The Pediatric COVID Outcomes Study (PECOS) led by Roberta DeBiasi, MD, MS, chief of the division of Pediatric Infectious Diseases at Children’s National and Gina Montealegre Sanchez, MD, MS, pediatric rheumatologist at NIH’s National Institute of Allergy and Infectious Diseases (NIAID), provides crucial guidance for understanding pediatric COVID-19 outcomes.
The research teams behind these three papers examined overall symptom burden, behavioral health and cardiology outcomes in hundreds of children and adolescents, comparing those who had COVID-19 with those who did not.

“This study included mostly children with mild COVID-19 similar to what was seen during the pandemic period and results should be interpreted accordingly,” said study author and co-principal investigator, Dr.

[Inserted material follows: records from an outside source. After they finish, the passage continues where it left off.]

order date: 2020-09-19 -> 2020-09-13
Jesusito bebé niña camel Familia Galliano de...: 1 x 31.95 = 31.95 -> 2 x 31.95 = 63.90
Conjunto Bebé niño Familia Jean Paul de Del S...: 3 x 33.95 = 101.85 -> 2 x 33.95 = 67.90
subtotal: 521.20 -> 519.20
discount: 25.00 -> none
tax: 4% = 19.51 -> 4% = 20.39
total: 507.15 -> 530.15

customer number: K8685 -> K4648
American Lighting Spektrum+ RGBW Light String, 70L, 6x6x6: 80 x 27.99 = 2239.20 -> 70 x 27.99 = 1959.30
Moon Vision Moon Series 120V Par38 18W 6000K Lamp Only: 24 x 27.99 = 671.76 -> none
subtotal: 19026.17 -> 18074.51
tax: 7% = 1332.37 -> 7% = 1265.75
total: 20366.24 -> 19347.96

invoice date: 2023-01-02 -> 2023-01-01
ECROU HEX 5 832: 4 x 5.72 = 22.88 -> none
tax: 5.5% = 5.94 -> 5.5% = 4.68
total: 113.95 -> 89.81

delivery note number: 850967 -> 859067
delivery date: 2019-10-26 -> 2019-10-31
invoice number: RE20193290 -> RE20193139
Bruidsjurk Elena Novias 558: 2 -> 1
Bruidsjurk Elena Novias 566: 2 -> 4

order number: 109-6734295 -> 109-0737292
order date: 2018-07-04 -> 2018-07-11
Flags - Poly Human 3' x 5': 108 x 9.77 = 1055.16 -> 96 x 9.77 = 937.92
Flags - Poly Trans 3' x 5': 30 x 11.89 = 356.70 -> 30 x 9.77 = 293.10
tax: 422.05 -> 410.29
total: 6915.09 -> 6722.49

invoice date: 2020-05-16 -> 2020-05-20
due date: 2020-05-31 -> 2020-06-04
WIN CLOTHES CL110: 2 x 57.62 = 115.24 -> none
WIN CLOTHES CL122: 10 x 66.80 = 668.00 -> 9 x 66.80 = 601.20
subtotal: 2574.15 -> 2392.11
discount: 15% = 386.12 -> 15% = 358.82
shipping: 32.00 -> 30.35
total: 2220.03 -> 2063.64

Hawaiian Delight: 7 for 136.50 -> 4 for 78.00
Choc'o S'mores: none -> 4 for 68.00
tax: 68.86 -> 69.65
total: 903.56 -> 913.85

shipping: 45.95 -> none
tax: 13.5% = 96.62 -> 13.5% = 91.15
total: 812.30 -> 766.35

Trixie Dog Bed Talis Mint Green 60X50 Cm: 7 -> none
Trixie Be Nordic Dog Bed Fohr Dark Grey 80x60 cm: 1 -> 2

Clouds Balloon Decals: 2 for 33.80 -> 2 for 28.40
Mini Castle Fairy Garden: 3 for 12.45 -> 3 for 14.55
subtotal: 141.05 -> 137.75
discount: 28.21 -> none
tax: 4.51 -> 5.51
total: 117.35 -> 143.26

Montealegre Sanchez.

Long-COVID symptoms identified and tracked
As the first and largest study of its kind in the U.S. to publish longitudinal data, researchers reported on symptoms that children experienced in the first 12 months after enrollment in the study. They identified 20 symptoms more commonly reported in those who had COVID-19, including headaches, fatigue, forgetfulness, gastrointestinal issues, malaise and respiratory issues. Symptoms varied by age, with some appearing early and others persisting or emerging months later.

“This study helps us understand how post-COVID symptoms in children evolve over time, and importantly, across different age groups,” said Alexandra Yonts, MD, infectious diseases specialist at Children’s National and co-lead author of the study. “Since childhood is such a dynamic period of growth and development, tracking these symptoms at multiple time points and in children of many different ages is critical to know what the true long-term impacts of SARS-CoV-2 infection look like in the pediatric population.”

Physical health impacted, but mental health effects widespread
In another research project conducted with more than 800 youth who participated in the broader PECOS study, researchers found that children who had COVID-19 reported worse global health, reduced physical and cognitive functioning, and increased fatigue, pain and sleep disturbances. However, rates of anxiety and depression were similar between infected and uninfected children.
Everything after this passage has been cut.